KeyFunction_t* buttonActive[NUMBUTTONS];
KeyFunction_t* keyList[] = {myset_key6, myset_key5, myset_key4, myset_key3, myset_key2, myset_key1};
int            keySlot = sizeof(keyList) / sizeof(KeyFunction_t*);

void setup()
{
  //Setup the pin modes.
  pinMode( pinLEDOutput, OUTPUT );

  //Special for the Teensy is the INPUT_PULLUP
  //It enables a pullup resitor on the pin.
  for (byte i=0; i< NUMBUTTONS; i++) {
    pinMode(buttons[i], INPUT_PULLUP);
  }
  
  //Uncomment this line to debug the acceleromter values:
//  Serial.begin();

  for (int i=0; i < NUMBUTTONS; i++) {
    buttonActive[i] = 0;
  }
  
}

void loop()
{
//  //debugging the start button...
  digitalWrite ( pinLEDOutput, digitalRead(pinBtnStart));

  //Progess the SNES controller buttons to send keystrokes.
  fcnProcessButtons();
  
}

//Function to process the buttons from the SNES controller
void fcnProcessButtons()
{ 
  bool keysPressed = false; 
  bool keysReleased = false;
  
  // run through all the buttons
  for (byte i = 0; i < NUMBUTTONS; i++) {
    
    // are any of them pressed?
    if (! digitalRead(buttons[i])) 
    {                              //this button is pressed
      keysPressed = true;
      if (!buttonActive[i])        //was it pressed before?
        activateButton(i);            //no - activate the keypress
    }
    else
    {                              //this button is not pressed
      if (buttonActive[i]) {        //was it pressed before?
        releaseButton(i);            //yes - release the keypress
        keysReleased = true;
      }
    }
  }
  
  if (keysPressed || keysReleased)
    Keyboard.send_now();            //update all the keypresses

}

void activateButton(byte index)
{
  if (keySlot)      //any key slots left?
  {
    keySlot--;                                //Push the keySlot stack
    buttonActive[index] = keyList[keySlot];   //Associate the keySlot function pointer with the button
    (*keyList[keySlot])(keys[index]);         //Call the key slot function to set the key value 
  }
}

void releaseButton(byte index)
{
  keyList[keySlot] = buttonActive[index];    //retrieve the keySlot function pointer
  buttonActive[index] = 0;                   //mark the button as no longer pressed
  (*keyList[keySlot])(0);                    //release the key slot
  keySlot++;                                 //pop the keySlot stack
}

void myset_key1(uint8_t c)
{
  Keyboard.set_key1(c);
}

void myset_key2(uint8_t c)
{
  Keyboard.set_key2(c);
}

void myset_key3(uint8_t c)
{
  Keyboard.set_key3(c);
}

void myset_key4(uint8_t c)
{
  Keyboard.set_key4(c);
}

void myset_key5(uint8_t c)
{
  Keyboard.set_key5(c);
}

void myset_key6(uint8_t c)
{
  Keyboard.set_key6(c);
}

You should test all the buttons, to make sure they all output characters.

This code is more involved since it has to listen to 12 buttons.

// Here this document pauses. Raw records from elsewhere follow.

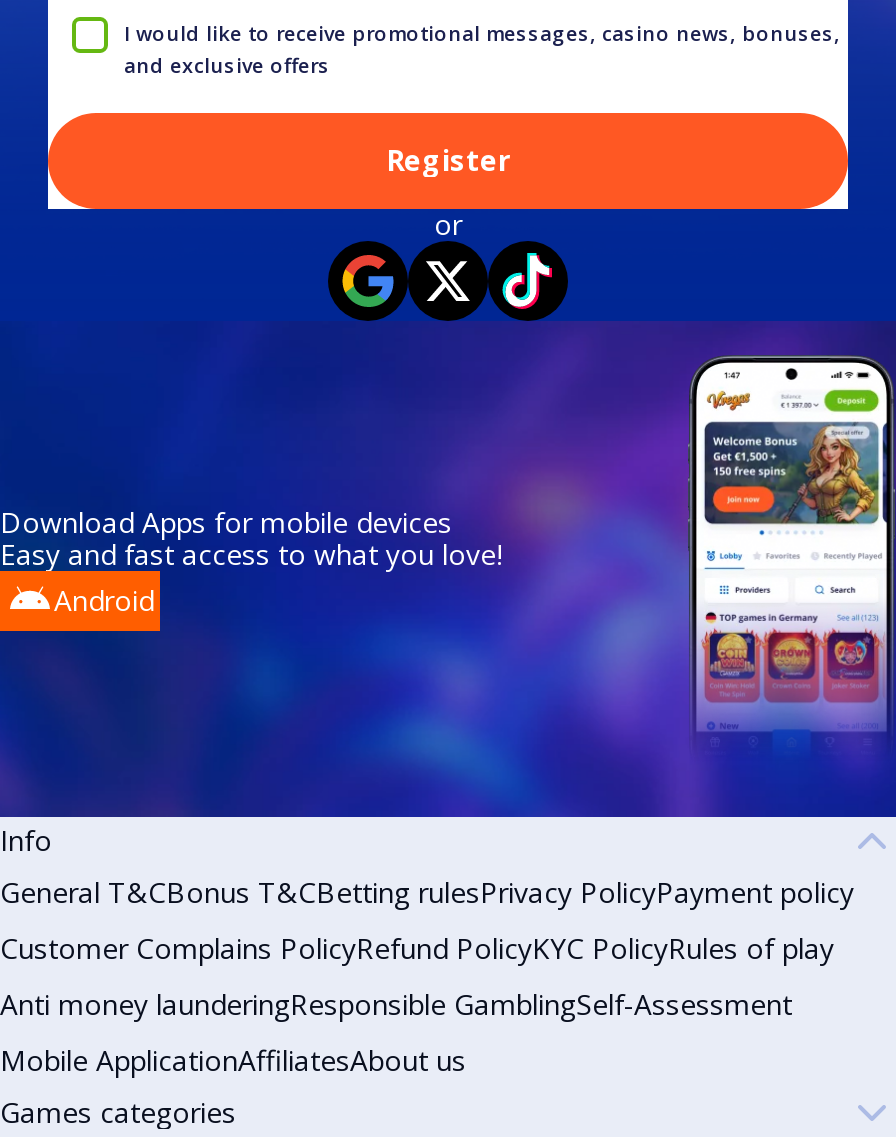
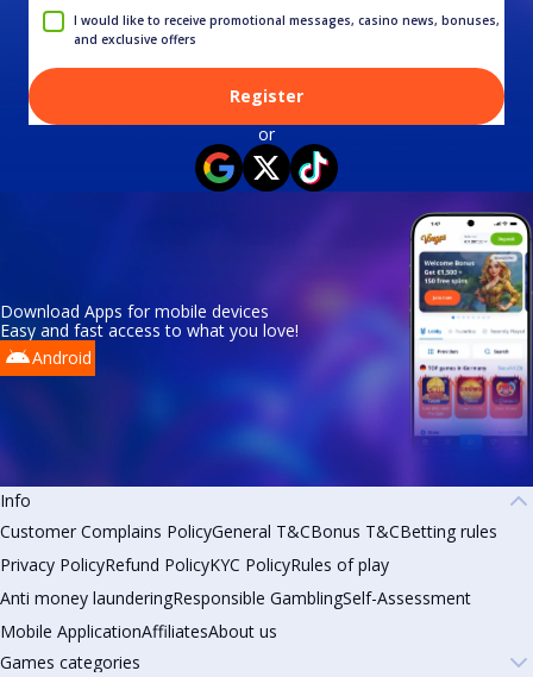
[0,873,854,911] General T&CBonus T&CBetting rulesPrivacy PolicyPayment policy -> [0,520,497,543] Customer Complains PolicyGeneral T&CBonus T&CBetting rules
[0,929,834,967] Customer Complains PolicyRefund PolicyKYC PolicyRules of play -> [0,553,389,576] Privacy PolicyRefund PolicyKYC PolicyRules of play

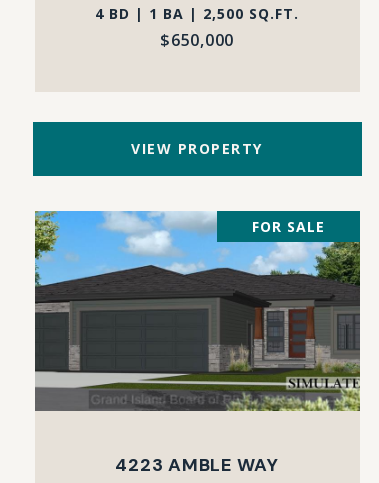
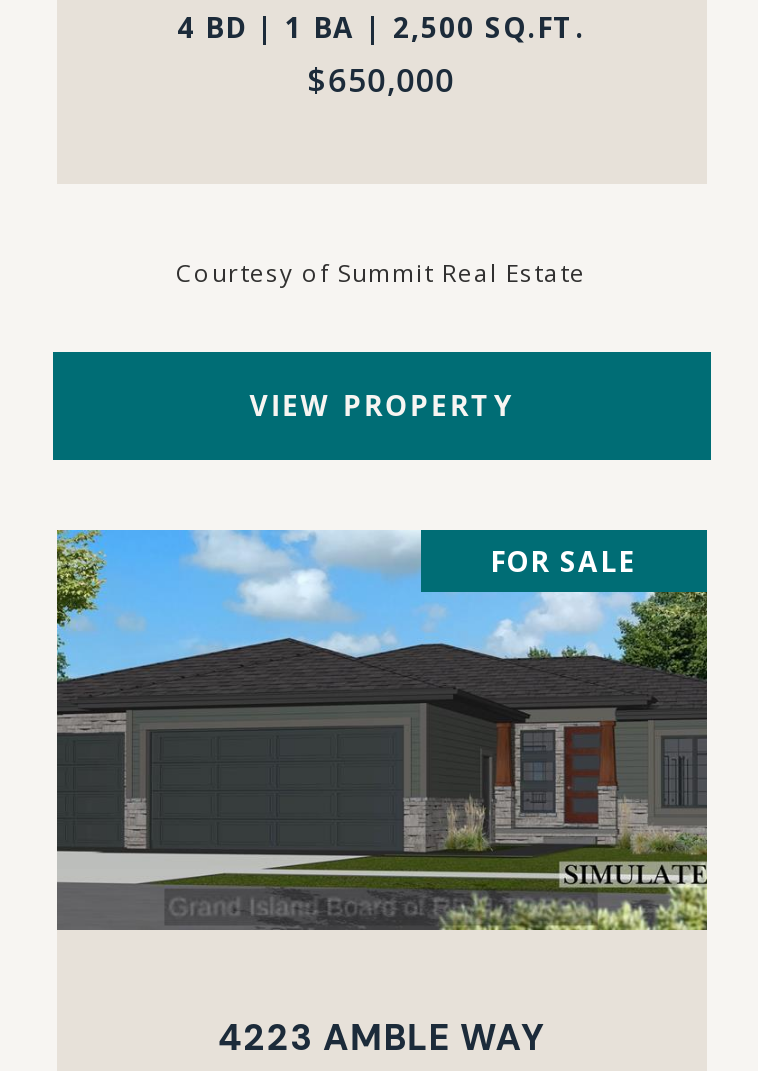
none -> [176,256,586,290] Courtesy of Summit Real Estate

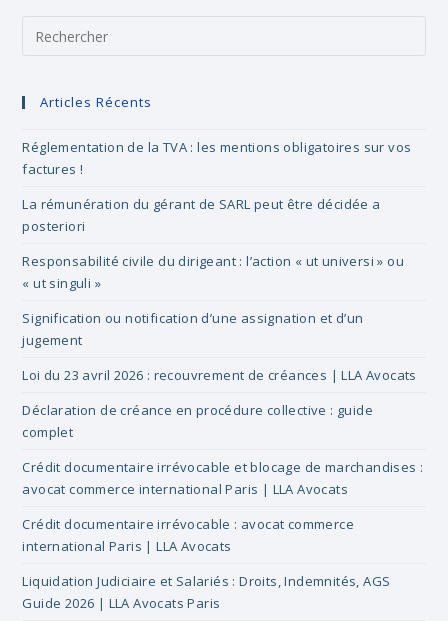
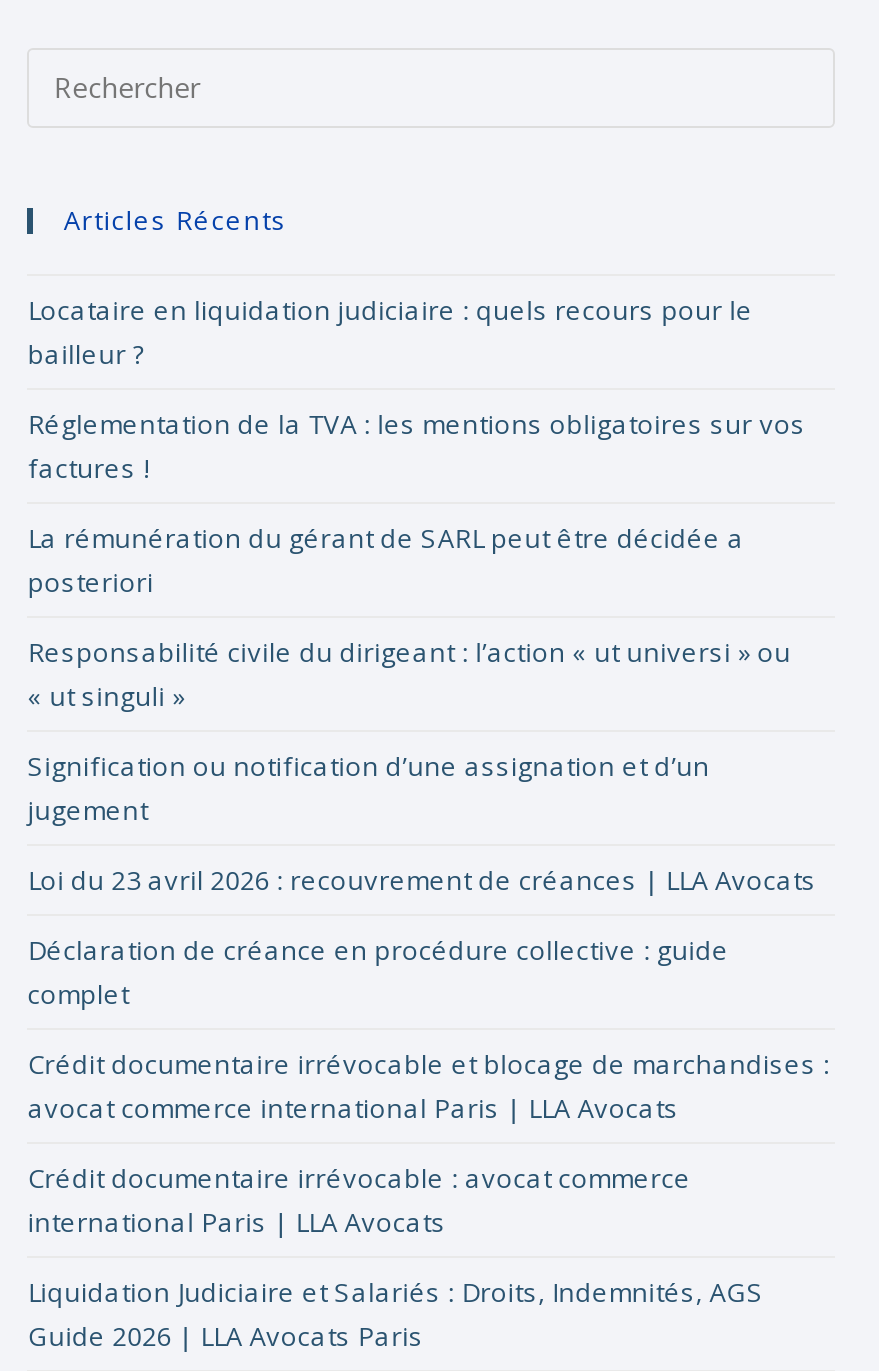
none -> [28,291,753,371] Locataire en liquidation judiciaire : quels recours pour le | bailleur ?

You can see at the top where we define an array of all the buttons, and then the keys that correspond to the presses. In this case, we're using a simple one-to-one correspondence for keypresses, such as Up being 'u'. To adapt this code to allow for things like "Alt-F3" would be a little more complex.

The code supports up to 6 simultaneous keypresses.